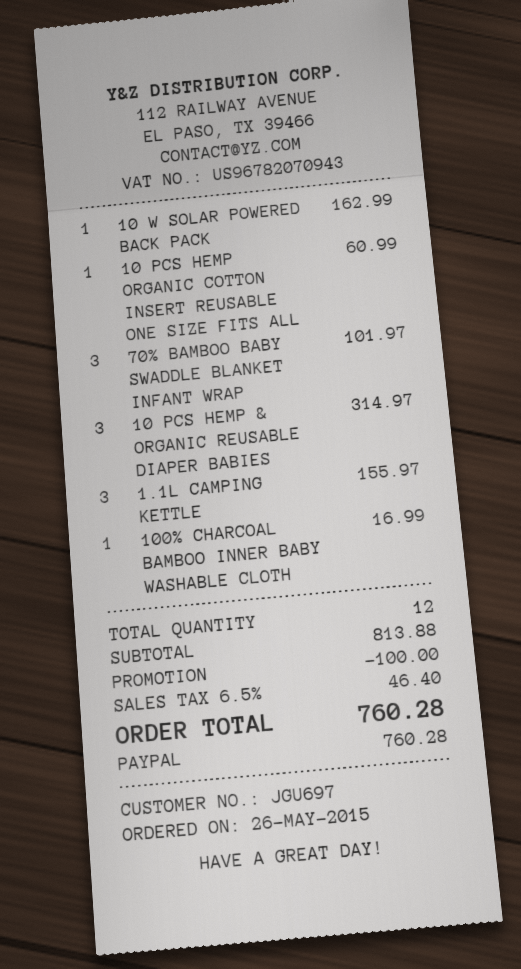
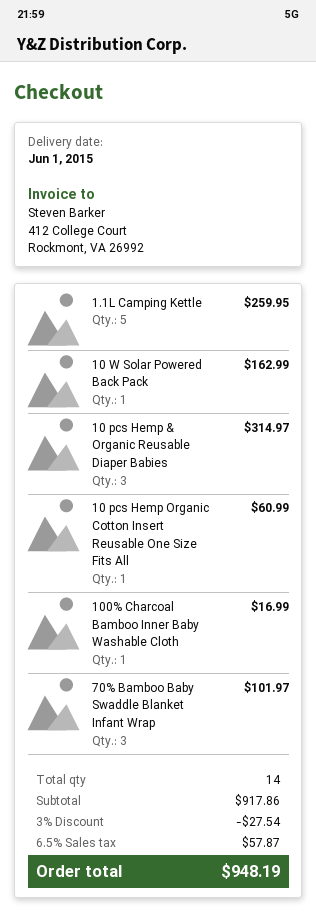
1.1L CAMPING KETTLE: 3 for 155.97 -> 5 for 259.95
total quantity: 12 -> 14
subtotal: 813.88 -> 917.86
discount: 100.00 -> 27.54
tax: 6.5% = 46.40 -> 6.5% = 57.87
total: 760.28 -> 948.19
───
TASK INSTRUCTIONS
Without the pictures, return the entries exactly as they appear.

EXPECTED ANSWER
1.1L CAMPING KETTLE: 3 for 155.97 -> 5 for 259.95
total quantity: 12 -> 14
subtotal: 813.88 -> 917.86
discount: 100.00 -> 27.54
tax: 6.5% = 46.40 -> 6.5% = 57.87
total: 760.28 -> 948.19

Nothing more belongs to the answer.